(Code change snippets)
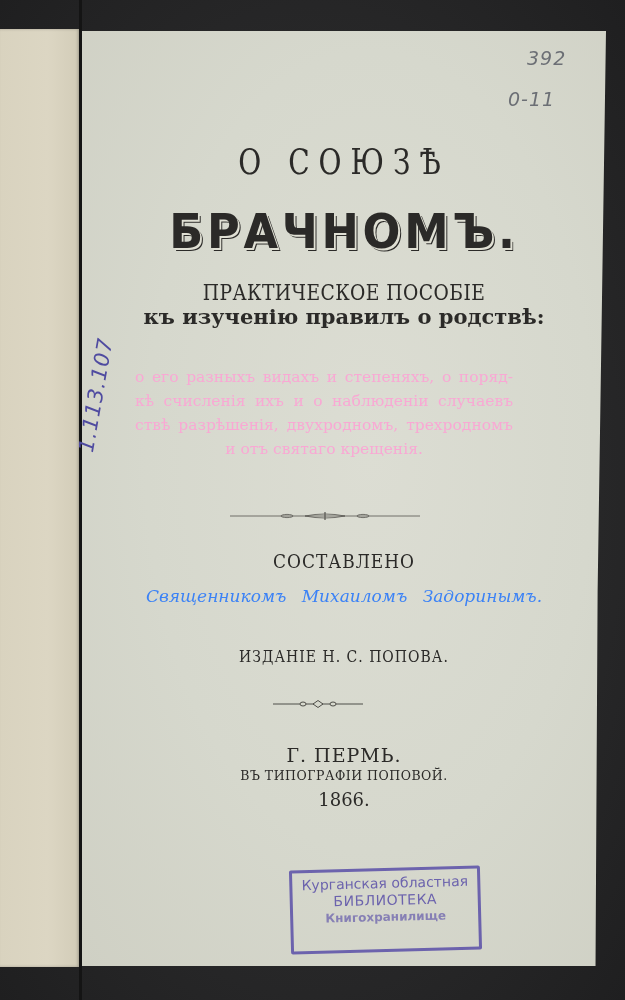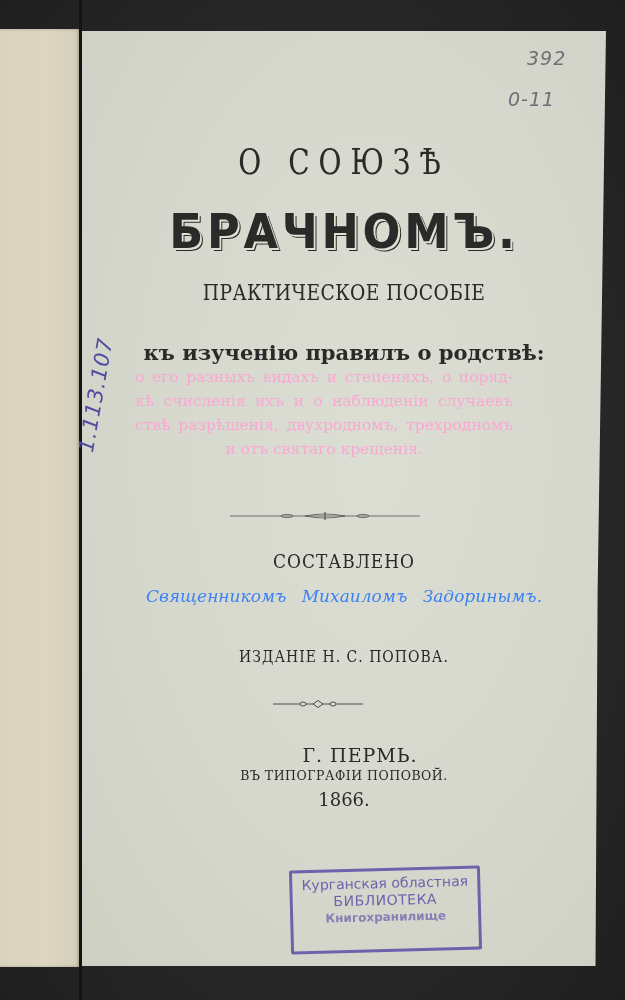--- a/index.html
+++ b/index.html
@@ -48,7 +48,7 @@
       transform: scaleX(0.93);
     }
     .t-subtitle { top: 280px; font-size: 22px; letter-spacing: 0.5px; font-family: "DejaVu Serif", serif; transform: scaleX(0.85) scaleY(1.05); }
-    .t-subtitle2 { top: 340px; font-size: 21px; font-weight: bold; font-family: "DejaVu Serif", serif; }
+    .t-subtitle2 { top: 304px; font-size: 21px; font-weight: bold; font-family: "DejaVu Serif", serif; }
     .t-desc {
       position: absolute; left: 135px; width: 378px; top: 365px;
       font-family: "DejaVu Serif", serif; font-size: 15.5px; line-height: 24px;

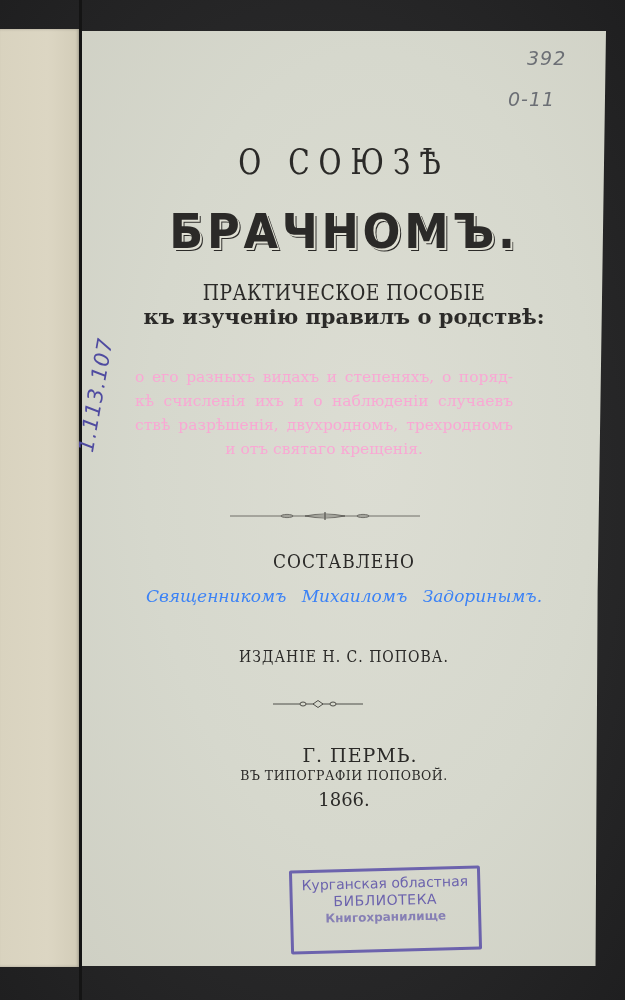--- a/index.html
+++ b/index.html
@@ -62,7 +62,7 @@
     .t-compiled { top: 551px; font-size: 17px; letter-spacing: 1px; transform: scaleY(1.1); }
     .t-author { top: 586px; font-size: 17px; font-style: italic; word-spacing: 10px; color: #3b82f6; }
     .t-edition { top: 648px; font-size: 14px; letter-spacing: 1px; transform: scaleY(1.15); }
-    .t-city { top: 744px; font-size: 19px; letter-spacing: 1px; padding-left: 16px; }
+    .t-city { top: 744px; font-size: 19px; letter-spacing: 1px; }
     .t-press { top: 768px; font-size: 12.5px; letter-spacing: 0.5px; transform: scaleY(1.1); }
     .t-year { top: 789px; font-size: 18px; }
     .stamp {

_ACTION ITEM_
Please find the lines in the data that contain the word "scaleX" and copy them.

_SOLUTION TO THE PROBLEM_
       transform: scaleX(0.93);
     .t-subtitle { top: 280px; font-size: 22px; letter-spacing: 0.5px; font-family: "DejaVu Serif", serif; transform: scaleX(0.85) scaleY(1.05); }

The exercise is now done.